Low encoding frequencies accurately quantify cardiac mechanics while minimizing phase wrapping in 2D cine DENSE with through-plane dephasing

Displacement Encoding with Stimulated Echoes (DENSE) encodes displacement into the phase of the MR signal to quantify cardiac mechanics. The encoding frequency (k_e) links myocardial displacement to phase. Studies with 2D cine DENSE have used k_e of 0.10 cycles/mm, which is high enough to remove the stimulated anti-echo from the sampled k-space and is partially responsible for dephasing the blood signal. This k_e leads to wrapping in the phase images and causes intra-voxel dephasing. With the advent of through-plane dephasing, the unwanted echo can be removed without relying on high k_e. This may allow the use of lower k_e to simplify post-processing and increase SNR. Low k_e, however, may be less sensitive to displacement and result in inaccurate measures of cardiac mechanics. We hypothesized that k_e below 0.10 cycles/mm will 1) provide accurate measures of cardiac mechanics, 2) minimize phase wrapping, 3) dephase the blood signal, and 4) improve SNR.
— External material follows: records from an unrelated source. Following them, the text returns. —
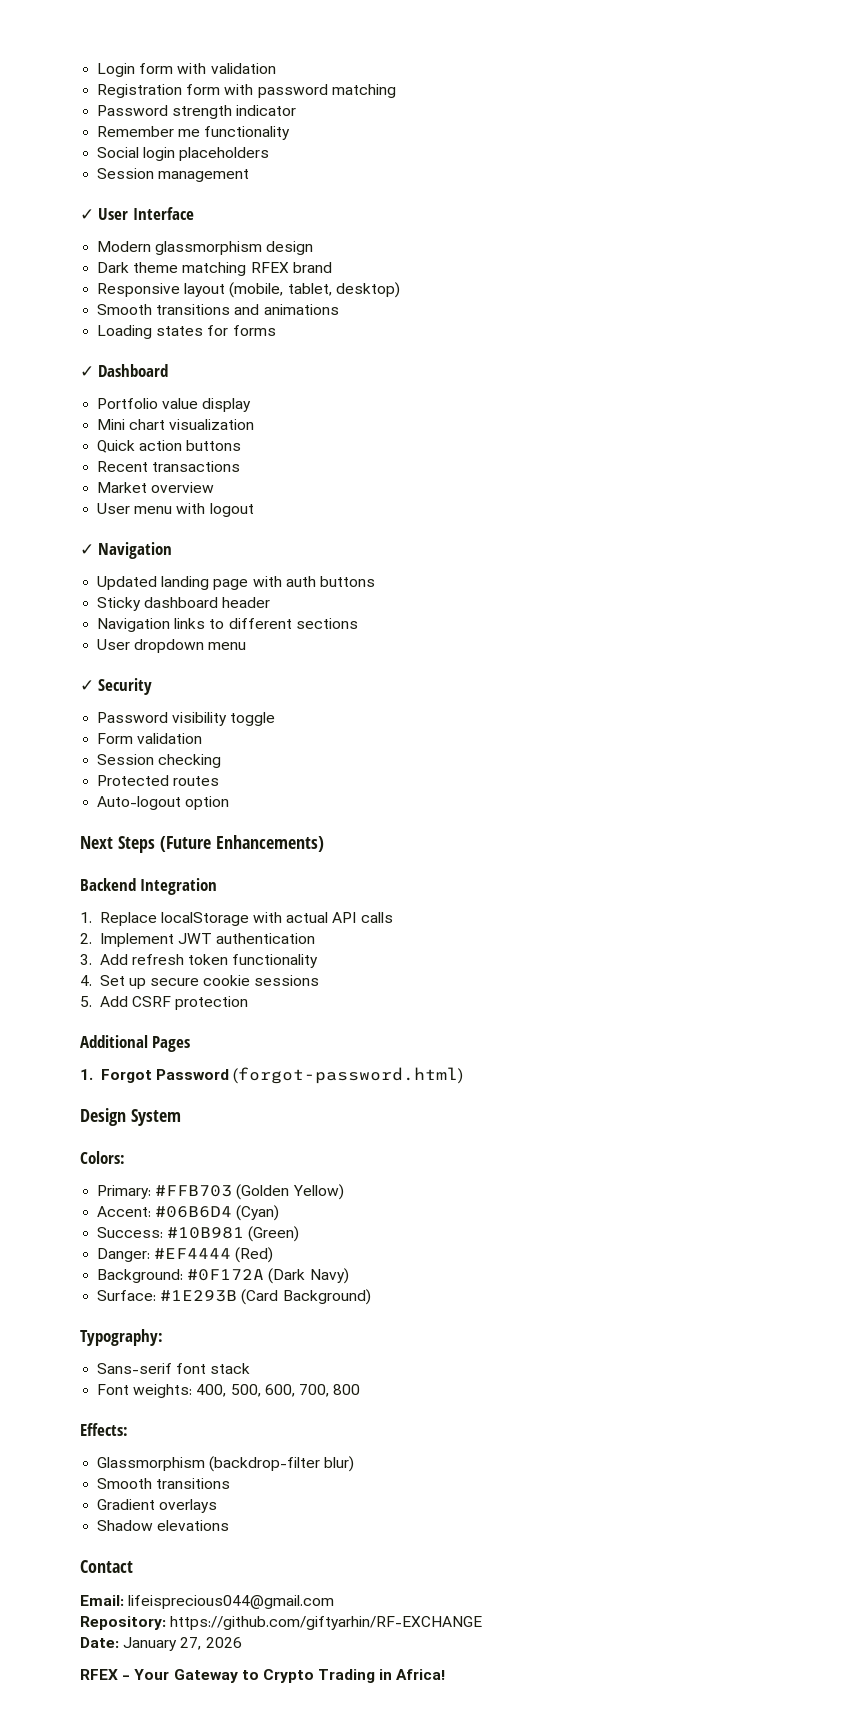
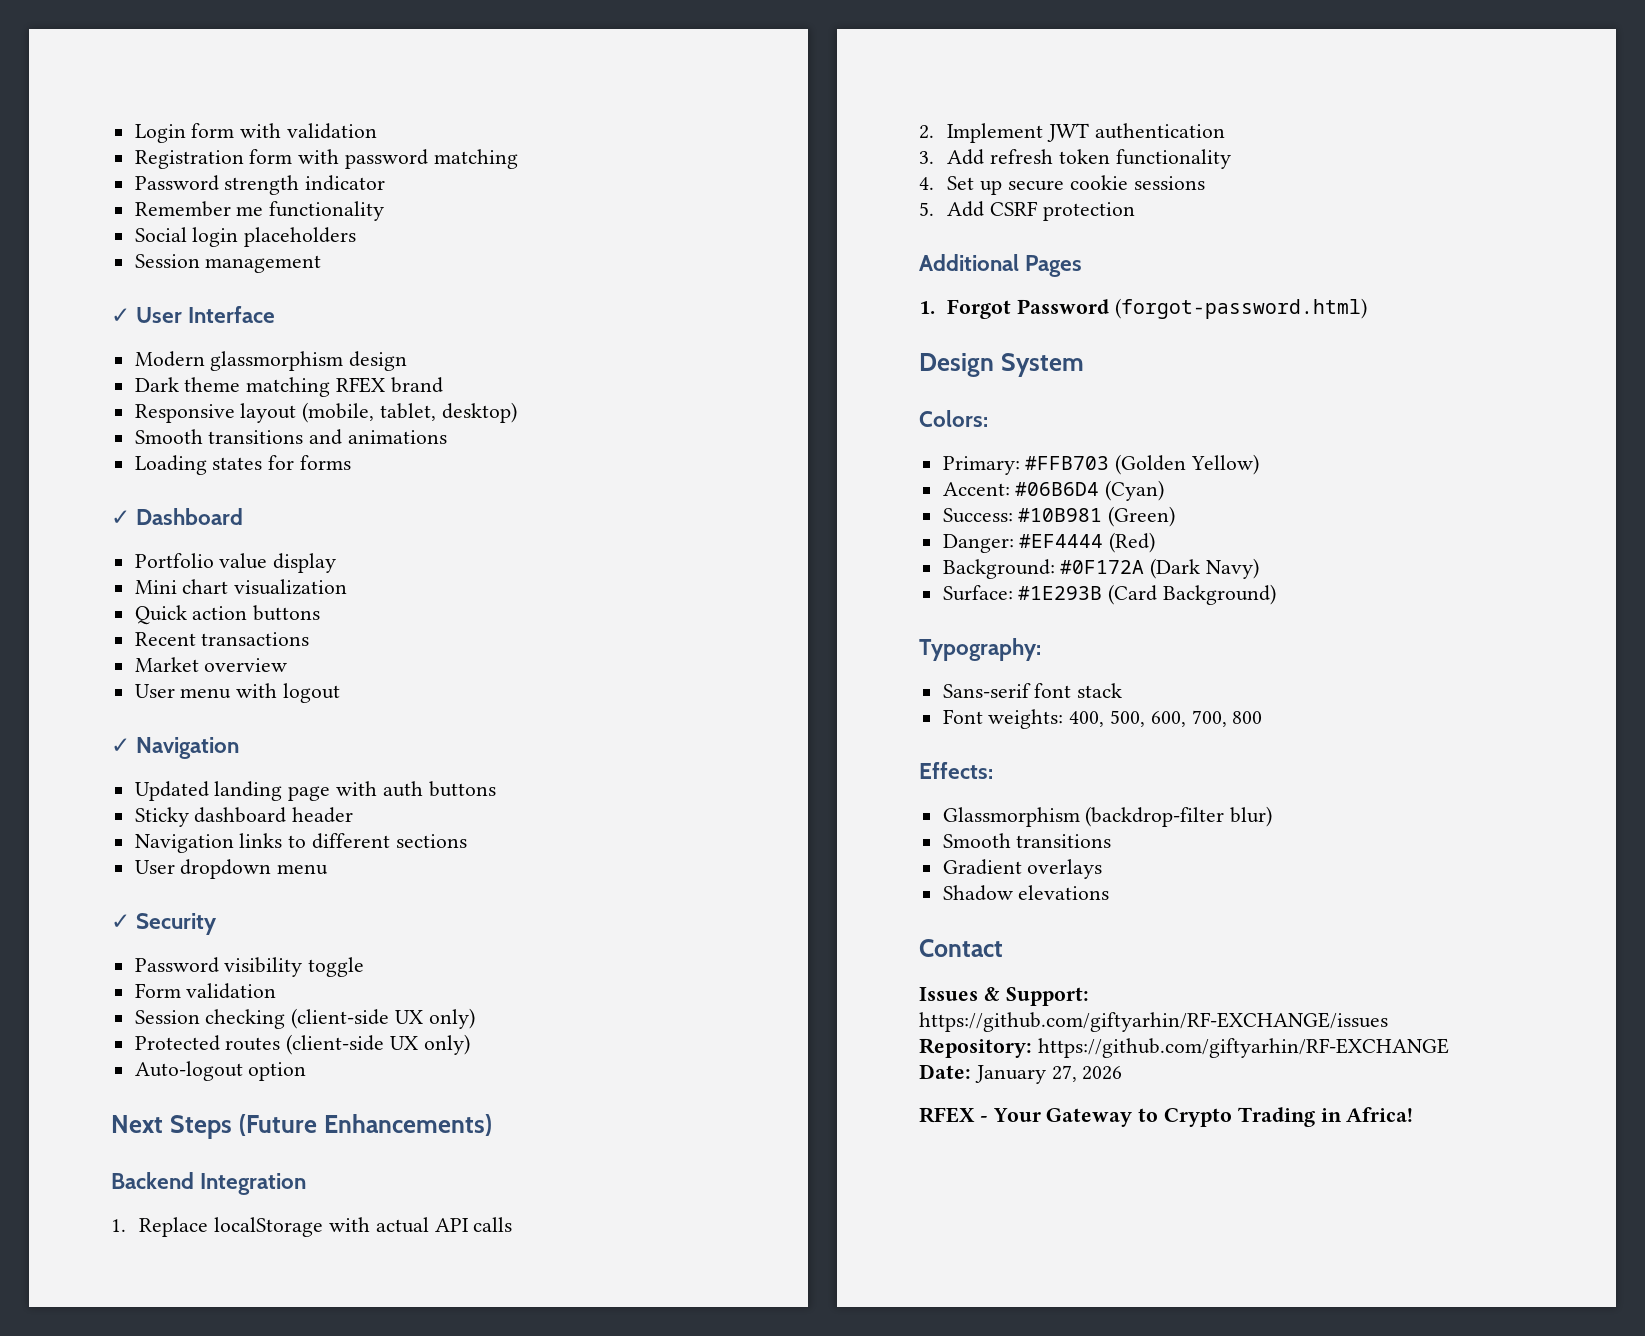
- Session checking
+ Session checking (client-side UX only)
- Protected routes
+ Protected routes (client-side UX only)
- Email: lifeisprecious044@gmail.com
+ Issues & Support: https://github.com/giftyarhin/RF-EXCHANGE/issues

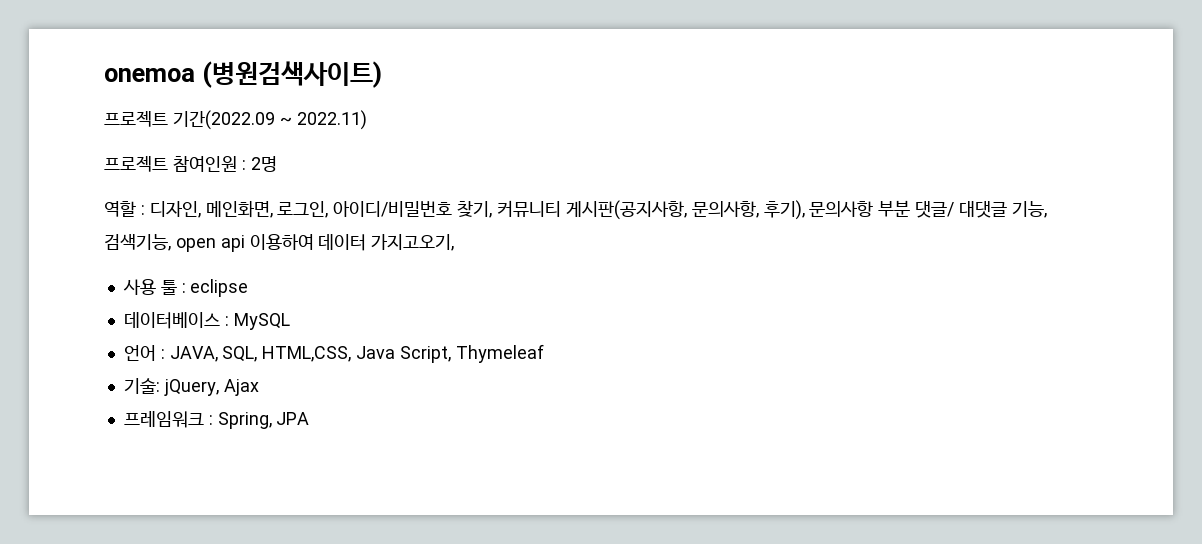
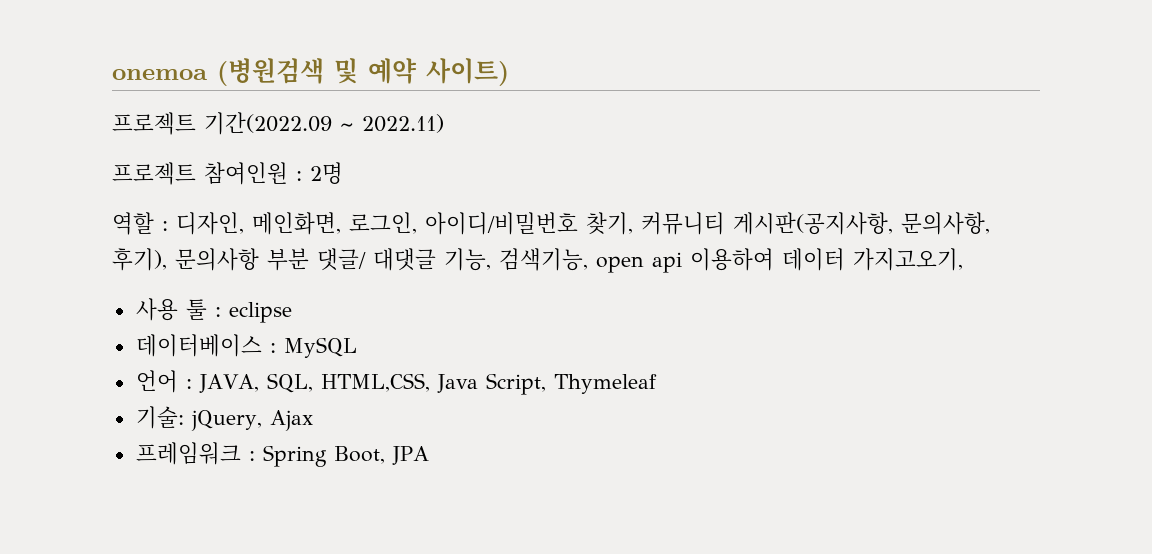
- onemoa (병원검색사이트)
+ onemoa (병원검색 및 예약 사이트)
- 프레임워크 : Spring, JPA
+ 프레임워크 : Spring Boot, JPA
Spiral cine DENSE was obtained on 10 healthy subjects and 5 patients with a history of heart disease on a 3T Siemens Tim Trio. For each subject, a mid-ventricular short-axis slice was acquired 5 times with respiratory navigation using a range of encoding frequencies: 0.02, 0.04, 0.06, 0.08, and 0.10 cycles/mm. The acquisition with 0.10 cycles/mm was repeated to assess inter-test reproducibility. Other DENSE parameters included: 6 spiral interleaves, 2.4x2.4x8 mm voxel size, 1.08/17 ms TE/TR, constant 20° flip angle, CSPAMM echo suppression, and through-plane dephasing of 0.08 cycles/mm. Twist, circumferential strain, and radial strain were compared between acquisitions employing different k_e using Bland-Altman analyses, coefficient of variation (CoV), and paired t-tests. The percentage of wrapped pixels in the phase images at end-systole was calculated for each k_e. The magnitude of the blood pool signal was measured through the cardiac cycle to follow dephasing. SNR was calculated at end-systole to assess intra-voxel dephasing.

Figure 1 contains end-systolic images from a representative subject. Negligible differences were seen in the strains and twist for all k_e between 0.04 and 0.10 cycles/mm (Table 1). These differences were of the same magnitude as the inter-test differences. For 0.02, 0.04, 0.06, 0.08, and 0.10 cycles/mm: 1) the percentage of wrapped pixels in the phase images at end-systole was 0, 0, 6, 19, and 35%, 2) the percent of blood pool signal remaining 68 ms after encoding was 30, 28, 25, 24, and 22%, and 3) the mean SNR at end-systole was 26, 26, 26, 25, and 24, respectively.

End-systolic, short-axis images from a patient with heart disease. Five separate acquisitions employing different k_e yielded unique magnitude and phase images. The prevalence of phase-wrapping in both the x- and y- phase images decreased as k_e decreased.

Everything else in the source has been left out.